About this exercise.
For the entries below, the result should be an exact transcription of the lines from the one with "ship to: 13" up to and including the one with "total: 1953.96 -> 2942.83", and only those.

Input for this task.
::::::

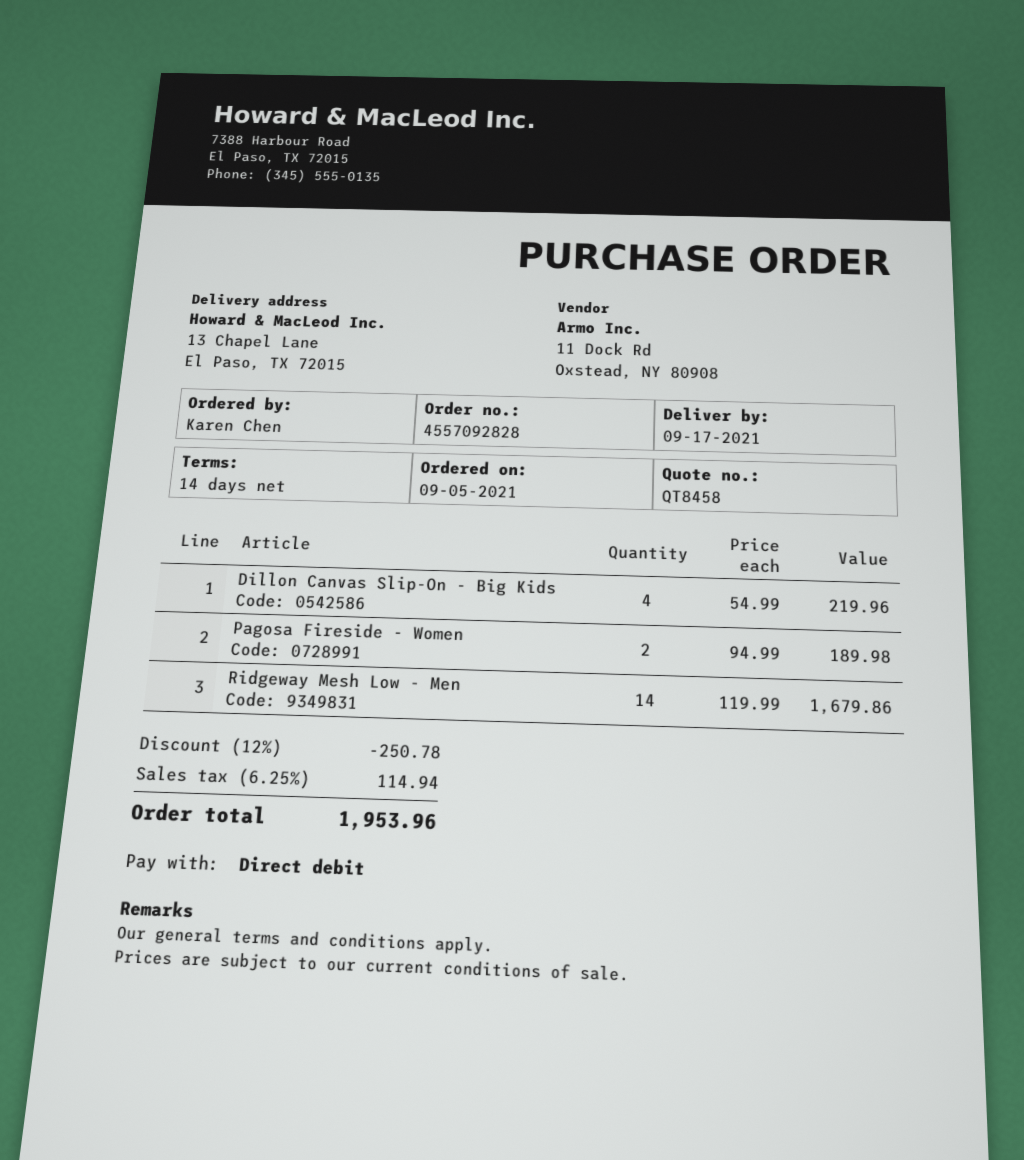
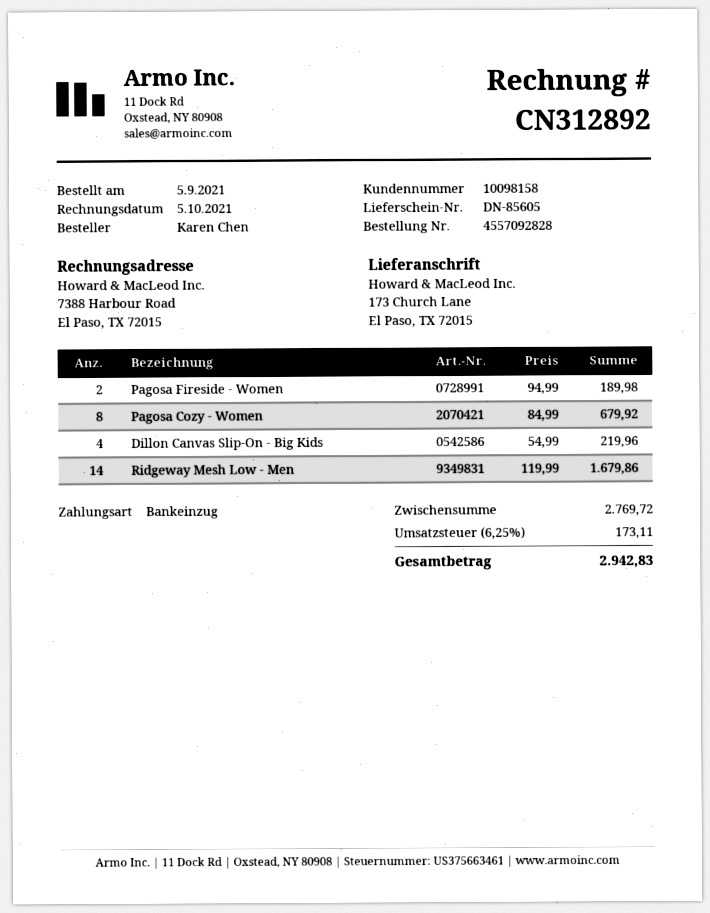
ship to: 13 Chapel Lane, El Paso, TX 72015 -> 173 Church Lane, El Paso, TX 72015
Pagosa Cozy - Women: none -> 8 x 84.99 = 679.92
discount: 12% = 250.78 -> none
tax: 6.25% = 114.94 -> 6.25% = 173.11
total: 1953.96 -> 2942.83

::::::

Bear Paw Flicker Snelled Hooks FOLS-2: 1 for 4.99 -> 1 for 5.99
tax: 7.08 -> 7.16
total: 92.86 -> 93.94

::::::

Result below.
ship to: 13 Chapel Lane, El Paso, TX 72015 -> 173 Church Lane, El Paso, TX 72015
Pagosa Cozy - Women: none -> 8 x 84.99 = 679.92
discount: 12% = 250.78 -> none
tax: 6.25% = 114.94 -> 6.25% = 173.11
total: 1953.96 -> 2942.83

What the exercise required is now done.